## PROVIDED DATA:
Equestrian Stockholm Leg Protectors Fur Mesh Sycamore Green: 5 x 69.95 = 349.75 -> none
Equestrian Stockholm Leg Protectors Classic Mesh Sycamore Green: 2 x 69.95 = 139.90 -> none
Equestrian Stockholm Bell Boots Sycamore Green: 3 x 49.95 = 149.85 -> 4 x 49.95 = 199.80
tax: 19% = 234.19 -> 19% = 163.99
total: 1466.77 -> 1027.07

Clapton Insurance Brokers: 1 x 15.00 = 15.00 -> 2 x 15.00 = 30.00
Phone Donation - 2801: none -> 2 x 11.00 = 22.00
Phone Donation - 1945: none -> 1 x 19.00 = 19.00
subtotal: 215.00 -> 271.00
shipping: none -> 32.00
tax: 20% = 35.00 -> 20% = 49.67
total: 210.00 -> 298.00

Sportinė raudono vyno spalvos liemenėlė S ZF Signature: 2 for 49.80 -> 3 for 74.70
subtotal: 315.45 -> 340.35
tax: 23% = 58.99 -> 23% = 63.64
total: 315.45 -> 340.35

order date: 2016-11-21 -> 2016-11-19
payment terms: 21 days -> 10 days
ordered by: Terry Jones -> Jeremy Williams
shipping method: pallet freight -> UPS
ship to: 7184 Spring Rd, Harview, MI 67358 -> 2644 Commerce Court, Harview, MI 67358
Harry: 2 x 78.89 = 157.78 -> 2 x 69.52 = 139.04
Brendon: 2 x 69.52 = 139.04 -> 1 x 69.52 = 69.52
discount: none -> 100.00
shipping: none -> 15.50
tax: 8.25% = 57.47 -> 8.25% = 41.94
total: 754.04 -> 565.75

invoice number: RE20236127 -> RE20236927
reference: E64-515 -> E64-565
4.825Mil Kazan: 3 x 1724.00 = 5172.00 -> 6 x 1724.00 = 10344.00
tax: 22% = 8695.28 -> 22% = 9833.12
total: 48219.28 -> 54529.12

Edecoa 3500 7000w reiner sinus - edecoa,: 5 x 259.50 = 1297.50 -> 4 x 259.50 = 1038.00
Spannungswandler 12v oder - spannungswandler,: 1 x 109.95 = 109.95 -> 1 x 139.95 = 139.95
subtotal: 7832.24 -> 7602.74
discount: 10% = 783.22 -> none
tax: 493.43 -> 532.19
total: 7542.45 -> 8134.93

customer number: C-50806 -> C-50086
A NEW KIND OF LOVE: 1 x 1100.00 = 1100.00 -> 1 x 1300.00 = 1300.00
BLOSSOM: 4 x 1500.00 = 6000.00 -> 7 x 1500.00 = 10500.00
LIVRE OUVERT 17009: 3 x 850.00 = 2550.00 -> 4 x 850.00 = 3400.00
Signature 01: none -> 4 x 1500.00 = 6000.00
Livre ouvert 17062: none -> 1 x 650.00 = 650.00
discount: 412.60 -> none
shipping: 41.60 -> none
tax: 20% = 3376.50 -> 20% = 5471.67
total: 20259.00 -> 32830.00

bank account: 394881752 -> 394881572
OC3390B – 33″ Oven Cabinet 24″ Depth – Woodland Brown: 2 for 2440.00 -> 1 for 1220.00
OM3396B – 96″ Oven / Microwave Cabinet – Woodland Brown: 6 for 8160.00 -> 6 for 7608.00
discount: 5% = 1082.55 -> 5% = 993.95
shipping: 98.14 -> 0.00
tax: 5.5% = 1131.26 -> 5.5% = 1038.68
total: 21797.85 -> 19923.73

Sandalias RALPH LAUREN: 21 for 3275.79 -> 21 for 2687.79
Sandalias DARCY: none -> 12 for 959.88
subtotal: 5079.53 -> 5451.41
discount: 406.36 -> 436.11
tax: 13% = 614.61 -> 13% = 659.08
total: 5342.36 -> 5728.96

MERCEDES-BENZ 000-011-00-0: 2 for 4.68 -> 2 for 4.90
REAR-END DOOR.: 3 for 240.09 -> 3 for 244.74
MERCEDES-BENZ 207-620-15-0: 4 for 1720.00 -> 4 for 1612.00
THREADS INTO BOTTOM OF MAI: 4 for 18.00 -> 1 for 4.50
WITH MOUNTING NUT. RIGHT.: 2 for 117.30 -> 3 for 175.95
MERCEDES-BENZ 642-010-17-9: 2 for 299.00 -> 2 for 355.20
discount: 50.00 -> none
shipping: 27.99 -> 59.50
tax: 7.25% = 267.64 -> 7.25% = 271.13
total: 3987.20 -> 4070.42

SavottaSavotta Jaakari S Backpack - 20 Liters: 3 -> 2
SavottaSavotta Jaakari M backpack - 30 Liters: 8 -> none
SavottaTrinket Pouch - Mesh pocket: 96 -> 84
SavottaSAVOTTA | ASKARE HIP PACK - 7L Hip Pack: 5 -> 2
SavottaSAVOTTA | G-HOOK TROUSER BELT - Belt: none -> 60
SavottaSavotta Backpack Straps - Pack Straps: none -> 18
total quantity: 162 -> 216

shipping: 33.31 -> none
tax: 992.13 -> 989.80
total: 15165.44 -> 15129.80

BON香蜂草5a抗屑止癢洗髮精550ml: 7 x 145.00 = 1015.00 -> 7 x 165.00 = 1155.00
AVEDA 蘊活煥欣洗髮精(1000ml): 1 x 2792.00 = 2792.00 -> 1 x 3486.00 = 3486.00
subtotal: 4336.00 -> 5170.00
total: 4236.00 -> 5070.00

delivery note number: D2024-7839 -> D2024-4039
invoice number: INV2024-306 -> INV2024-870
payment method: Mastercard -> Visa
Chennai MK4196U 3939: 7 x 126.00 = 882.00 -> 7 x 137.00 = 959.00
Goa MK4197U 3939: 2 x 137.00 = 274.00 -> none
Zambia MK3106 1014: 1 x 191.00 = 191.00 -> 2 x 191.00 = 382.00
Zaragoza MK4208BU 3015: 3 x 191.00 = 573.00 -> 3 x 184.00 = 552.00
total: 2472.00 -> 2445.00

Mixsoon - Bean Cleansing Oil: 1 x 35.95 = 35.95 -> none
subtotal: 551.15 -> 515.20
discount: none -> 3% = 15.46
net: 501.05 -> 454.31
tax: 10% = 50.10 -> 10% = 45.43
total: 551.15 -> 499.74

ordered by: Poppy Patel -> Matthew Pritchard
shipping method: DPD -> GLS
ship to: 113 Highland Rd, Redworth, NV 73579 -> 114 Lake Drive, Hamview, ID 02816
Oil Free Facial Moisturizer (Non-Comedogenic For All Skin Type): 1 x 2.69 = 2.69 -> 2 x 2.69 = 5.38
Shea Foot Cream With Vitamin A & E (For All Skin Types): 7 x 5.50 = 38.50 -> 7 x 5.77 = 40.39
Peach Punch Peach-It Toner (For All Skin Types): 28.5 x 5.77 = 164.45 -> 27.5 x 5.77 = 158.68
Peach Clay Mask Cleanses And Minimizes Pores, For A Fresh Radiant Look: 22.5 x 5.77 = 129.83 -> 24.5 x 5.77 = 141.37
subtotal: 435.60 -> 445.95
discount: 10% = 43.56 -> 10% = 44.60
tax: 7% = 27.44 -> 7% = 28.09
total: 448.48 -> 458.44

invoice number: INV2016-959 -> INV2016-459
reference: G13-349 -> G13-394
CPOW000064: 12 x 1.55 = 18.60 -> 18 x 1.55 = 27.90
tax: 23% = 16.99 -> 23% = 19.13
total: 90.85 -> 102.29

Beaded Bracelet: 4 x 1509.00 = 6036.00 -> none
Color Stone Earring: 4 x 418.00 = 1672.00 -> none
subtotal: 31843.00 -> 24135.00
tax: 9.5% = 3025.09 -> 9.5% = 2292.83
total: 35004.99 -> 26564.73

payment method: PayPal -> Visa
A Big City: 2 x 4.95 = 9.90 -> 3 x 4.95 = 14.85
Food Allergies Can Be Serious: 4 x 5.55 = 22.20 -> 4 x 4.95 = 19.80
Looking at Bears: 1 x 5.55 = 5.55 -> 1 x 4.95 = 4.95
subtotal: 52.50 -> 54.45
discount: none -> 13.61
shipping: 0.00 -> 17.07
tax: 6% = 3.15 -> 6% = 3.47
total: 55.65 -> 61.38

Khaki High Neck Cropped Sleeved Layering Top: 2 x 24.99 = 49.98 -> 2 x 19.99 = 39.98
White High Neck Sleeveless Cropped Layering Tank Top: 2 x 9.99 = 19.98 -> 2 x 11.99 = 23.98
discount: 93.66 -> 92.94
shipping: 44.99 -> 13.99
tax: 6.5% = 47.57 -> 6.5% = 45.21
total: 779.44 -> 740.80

## YOUR OBJECTIVE:
Check each line of the entries above, and show every one holding the word "Stockholm".

## FINISHED EXERCISE:
Equestrian Stockholm Leg Protectors Fur Mesh Sycamore Green: 5 x 69.95 = 349.75 -> none
Equestrian Stockholm Leg Protectors Classic Mesh Sycamore Green: 2 x 69.95 = 139.90 -> none
Equestrian Stockholm Bell Boots Sycamore Green: 3 x 49.95 = 149.85 -> 4 x 49.95 = 199.80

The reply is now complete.